Steffen Hausmann

Steffen Hausmann

Specialist Solutions Architect Analytics at Amazon Web Services

Steffen Hausmann is a Specialist Solutions Architect for Analytics at AWS. He works with customers around the globe to design and build streaming architectures so that they can get value from analyzing their streaming data. He holds a doctorate degree in computer science from the University of Munich and in his free time, he tries to lure his daughters into tech with cute stickers he collects at conferences.

Current sessions

Build a Unified Batch and Streaming Pipeline with Apache Beam on AWS

In this workshop, you explore an end to end example that combines batch and streaming aspects in one uniform Beam pipeline.

You start off with building a Beam pipeline to analyse taxi trip events. You deploy the the pipeline to Amazon Kinesis Data Analytics for Apache Flink to analyse incoming events in a streaming fashion. You also implement archival of the streaming data to Amazon S3 for long term storage. Finally, you extend the Beam pipeline by adding new metrics to the generated output. After applying the changed to the streaming pipeline, you reprocess the archived data in a batch fashion to backfill dashboards with the newly added metrics.

Join us to learn how to leverage Beam’s expressive programming model to unify batch and streaming. You will also understand how to combine different AWS services to create Apache Beam based batch and streaming architectures in a fully managed environment on AWS.

Prerequisites

* You’ll implement the Beam pipeline with Java. Some rudimentary knowledge of Java or a similar language is useful.
* You’ll connect to a Windows instance during the workshop, so please come prepared with a working RDP client (https://docs.aws.amazon.com/AWSEC2/latest/WindowsGuide/connecting_to_windows_instance.html#rdp-prereqs).
* You do NOT need an AWS account, we will create accounts for you and distribute credentials before the workshop.


Unify Batch and Stream Processing with Apache Beam on AWS

One of the big visions of Apache Beam is to provide a single programming model for both batch and streaming that runs on multiple execution engines.

In this session, we explore an end to end example that shows how you can combine batch and streaming aspects in one uniform Beam pipeline: We start with ingesting taxi trip events into an Amazon Kinesis data stream and use a Beam pipeline to analyze the streaming data in near real time. We then show how to archive the trip data to Amazon S3 and how we can extend and update the Beam pipeline to generate additional metrics from the streaming data moving forward. We subsequently explain how to backfill the added metrics by executing the same Beam pipeline in a batch fashion against the archived data in S3. Along the way we furthermore discuss how to leverage different execution engines, such as, Amazon Kinesis Data Analytics for Java and Amazon Elastic Map Reduce, to run Beam pipelines in a fully managed environment.

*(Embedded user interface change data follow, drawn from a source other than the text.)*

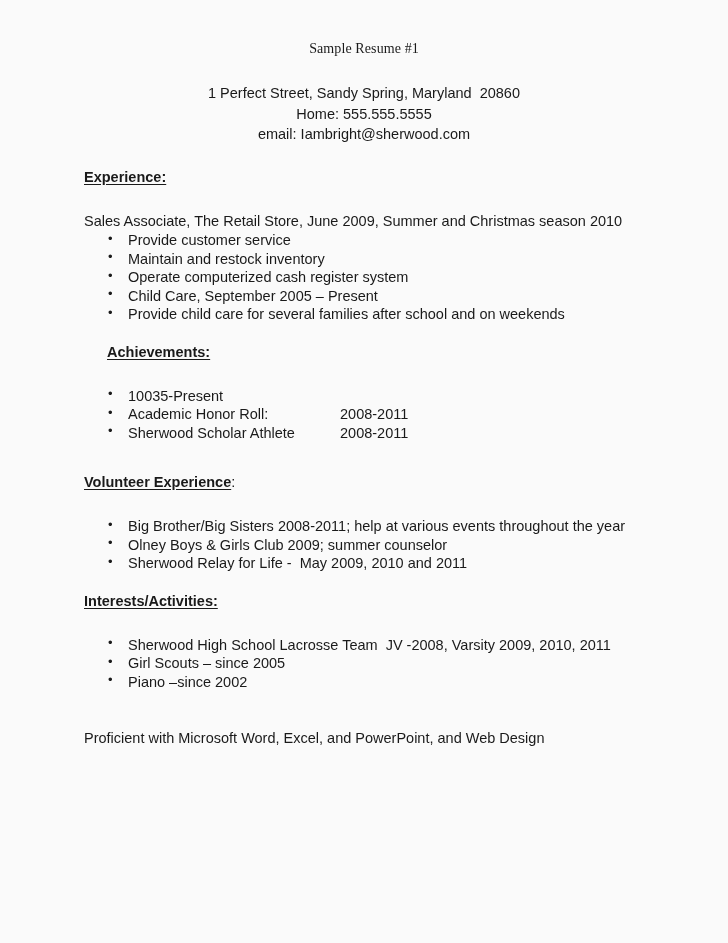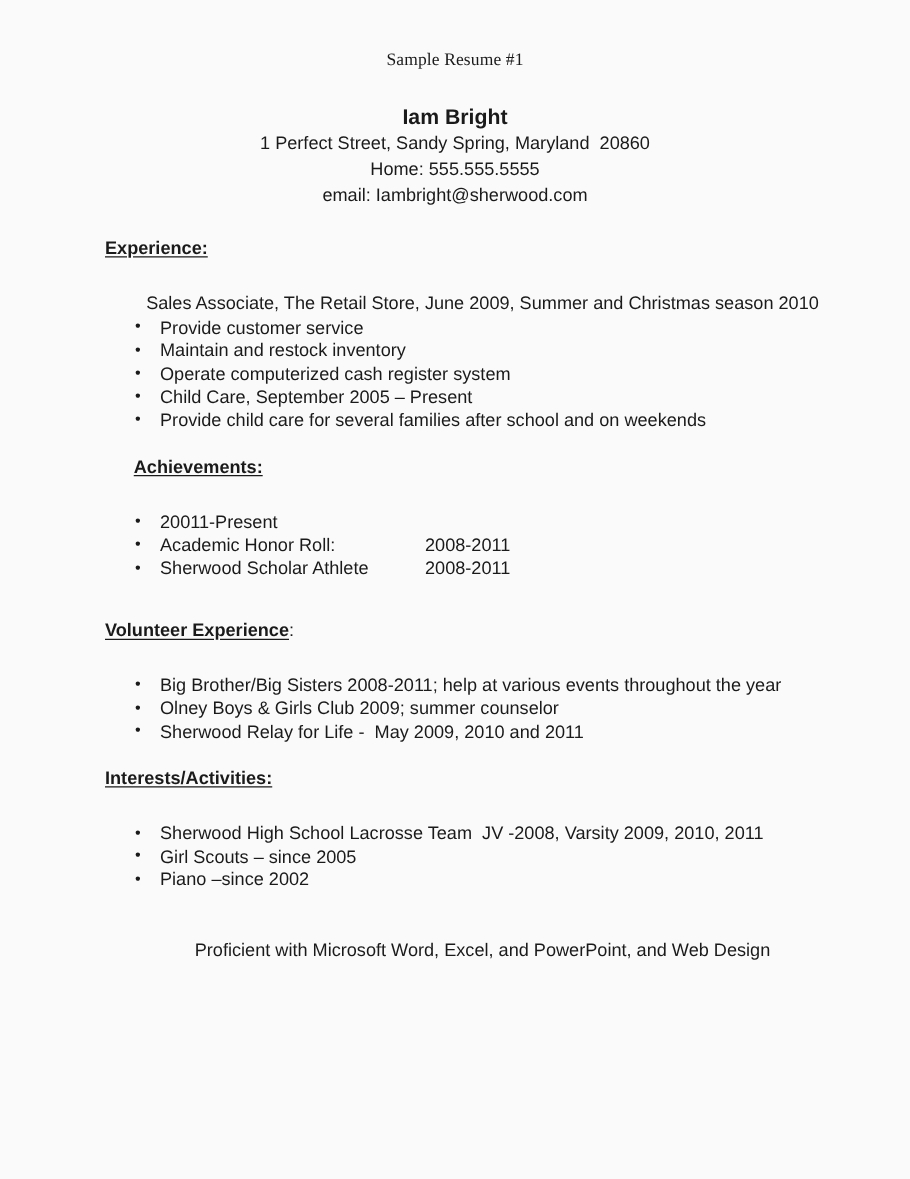"Iam Bright" div.full-name { html: <div>Iam Bright</div> -> none }
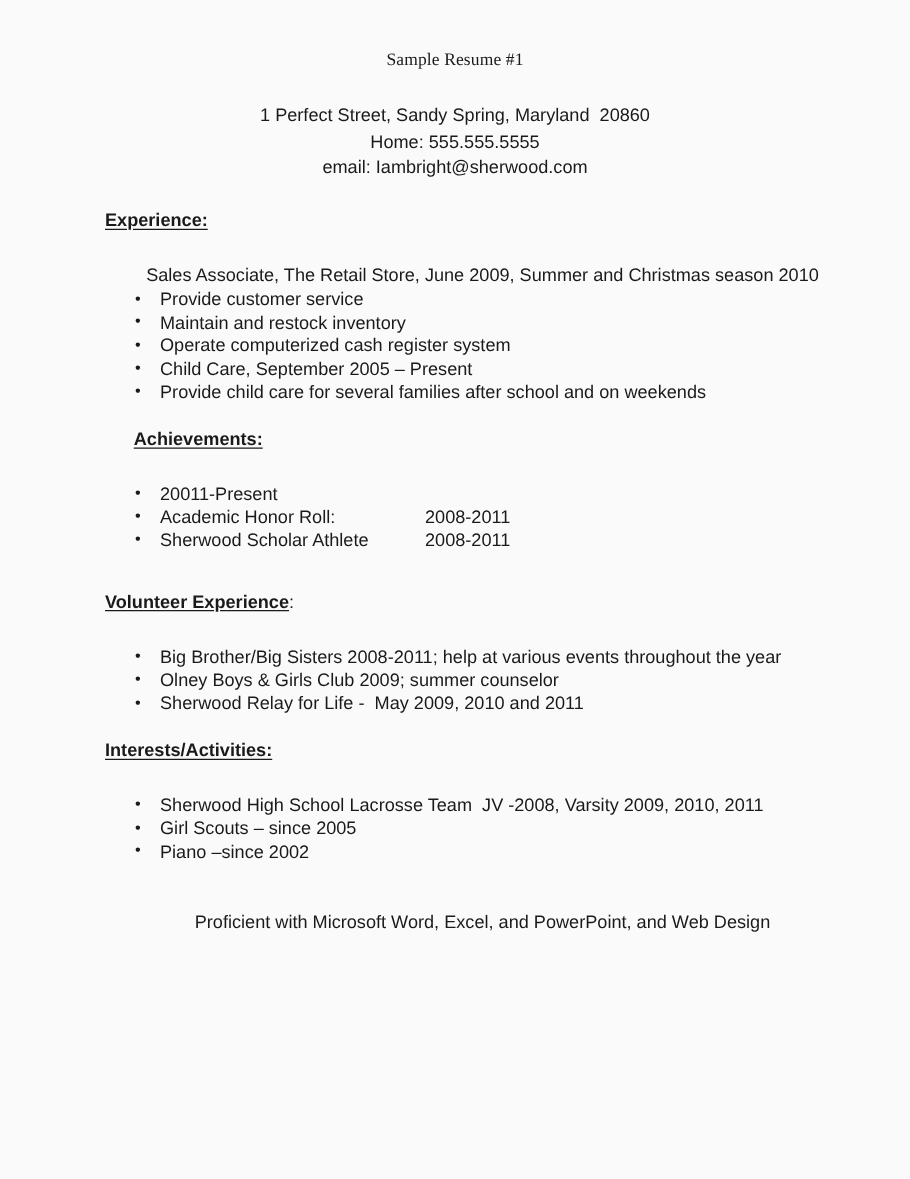"Sales Associate, The Retail Store," .lead-line { text-align: center -> none }
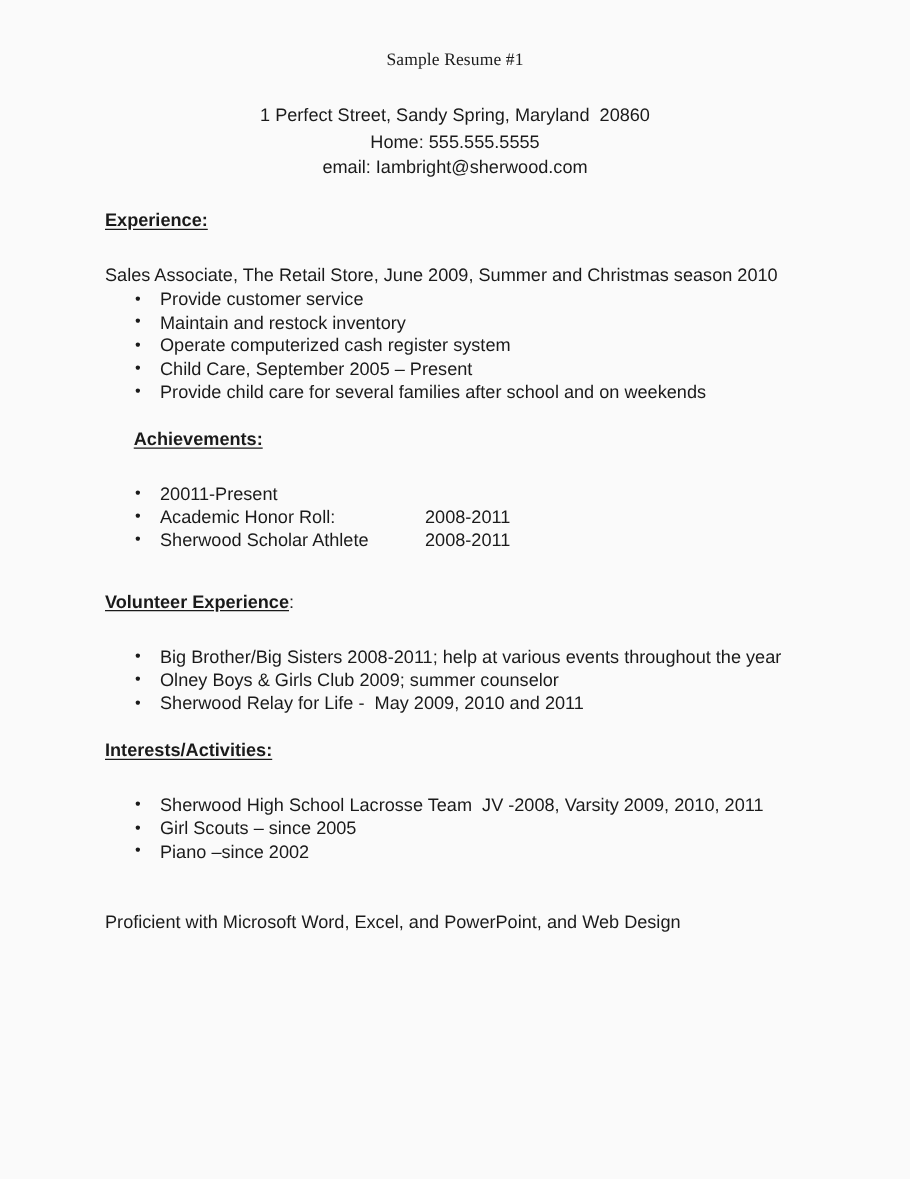"20011-Present" span.ach-date { text: 20011-Present -> 10035-Present }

So you will not only learn how you can leverage Beam's expressive programming model to unify batch and streaming you will also learn how AWS can help you to effectively build and operate Beam based streaming architectures with low operational overhead.

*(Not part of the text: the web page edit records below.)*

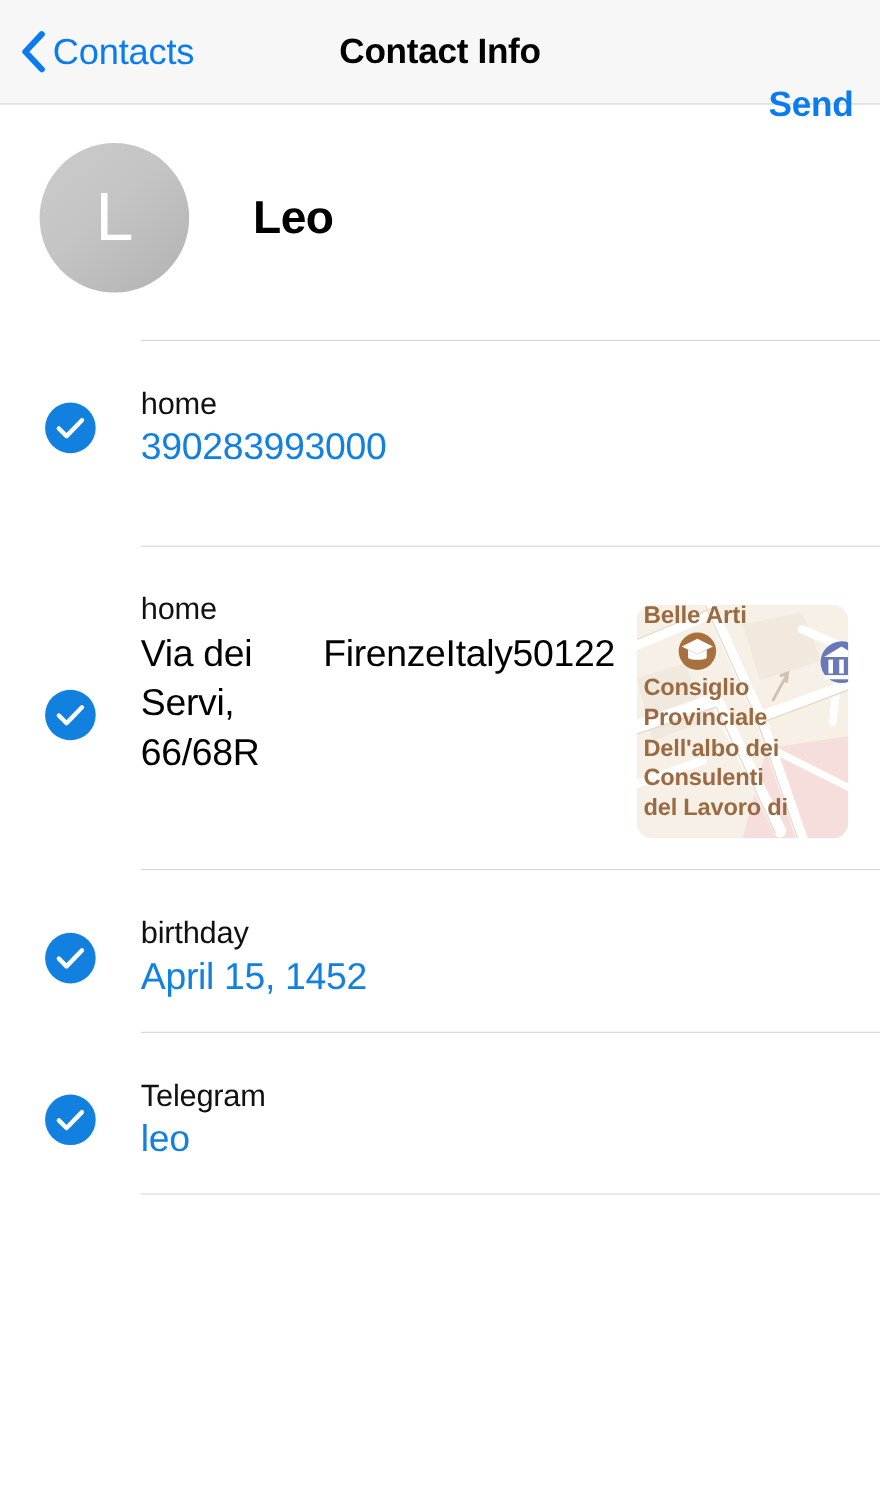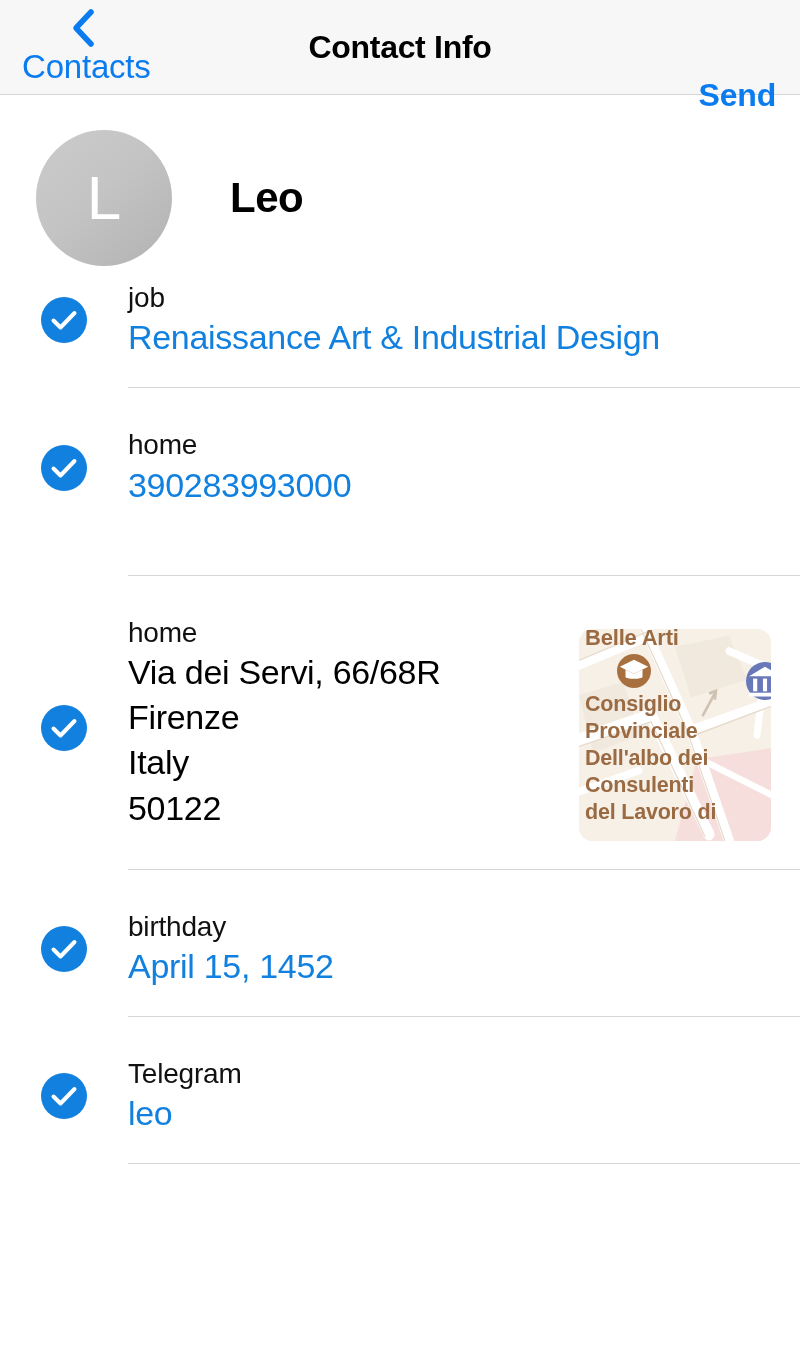"Contacts" .nav-back { flex-direction: column -> none }
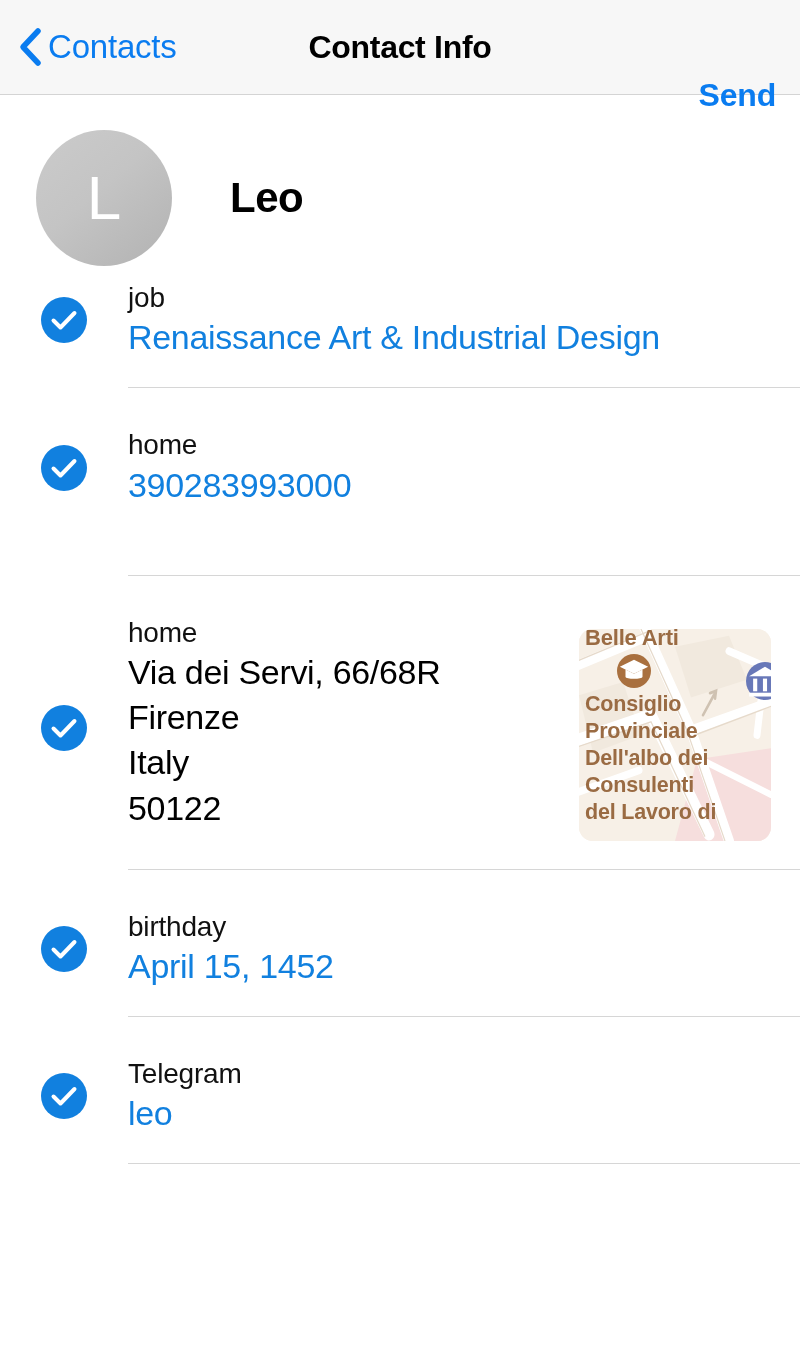"job" div.field-row { html: <div> <div> <div> <svg> <polyline></polyline> </svg> </div> </div> <div> <div>job</div> <div>Renaissance Art &amp; Industrial Design</div> </div> </div> -> none }
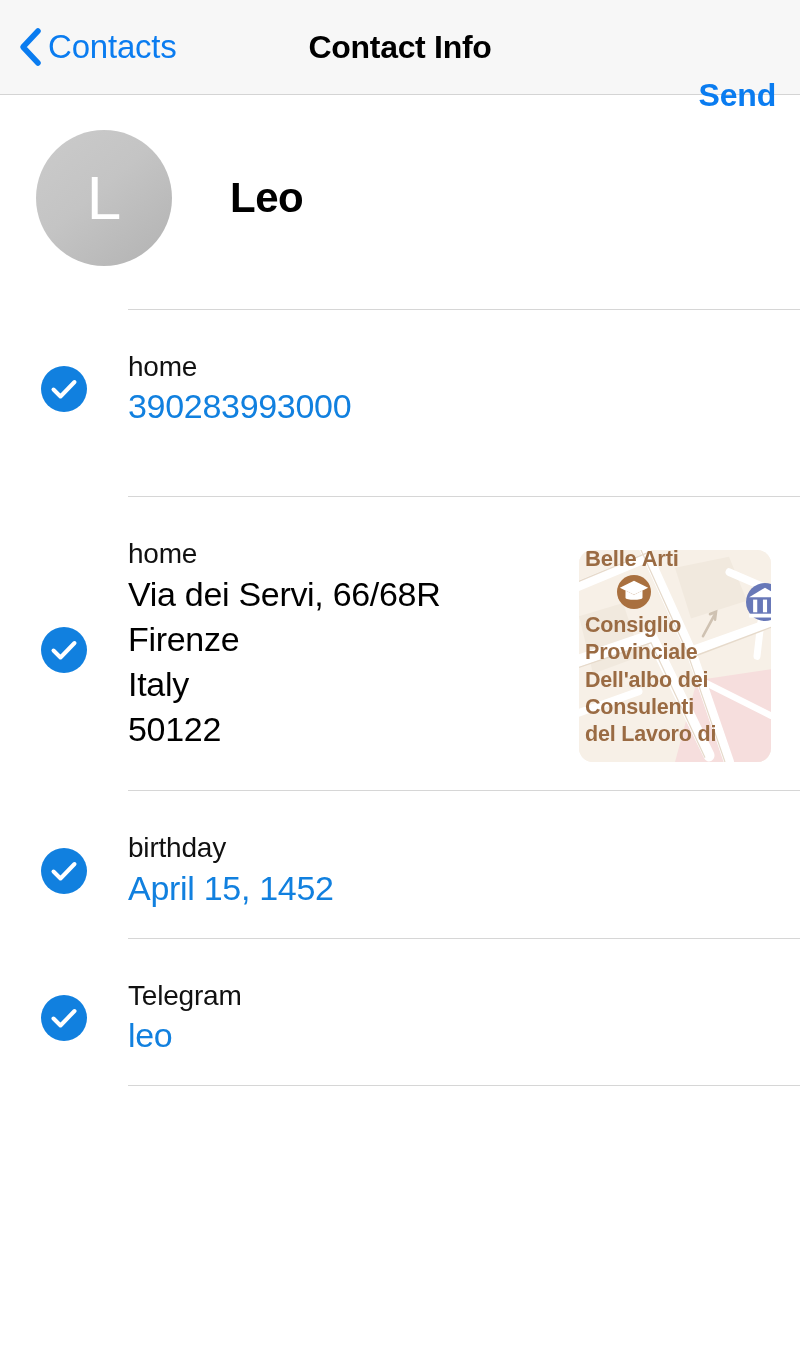"Via dei Servi, 66/68R" .address-lines { flex-direction: column -> row }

Build a Unified Batch and Stream Processing Pipeline with Apache Beam on AWS

In this workshop, we explore an end to end example that combines batch and streaming aspects in one uniform Beam pipeline. We start to analyze incoming taxi trip events in near real time with an Apache Beam pipeline. We then show how to archive the trip data to Amazon S3 for long term storage. We subsequently explain how to read the historic data from S3 and backfill new metrics by executing the same Beam pipeline in a batch fashion. Along the way, you also learn how you can deploy and execute the Beam pipeline with Amazon Kinesis Data Analytics in a fully managed environment.

So you will not only learn how you can leverage Beam's expressive programming model to unify batch and streaming you will also learn how AWS can help you to effectively build and operate Beam based streaming architectures with low operational overhead.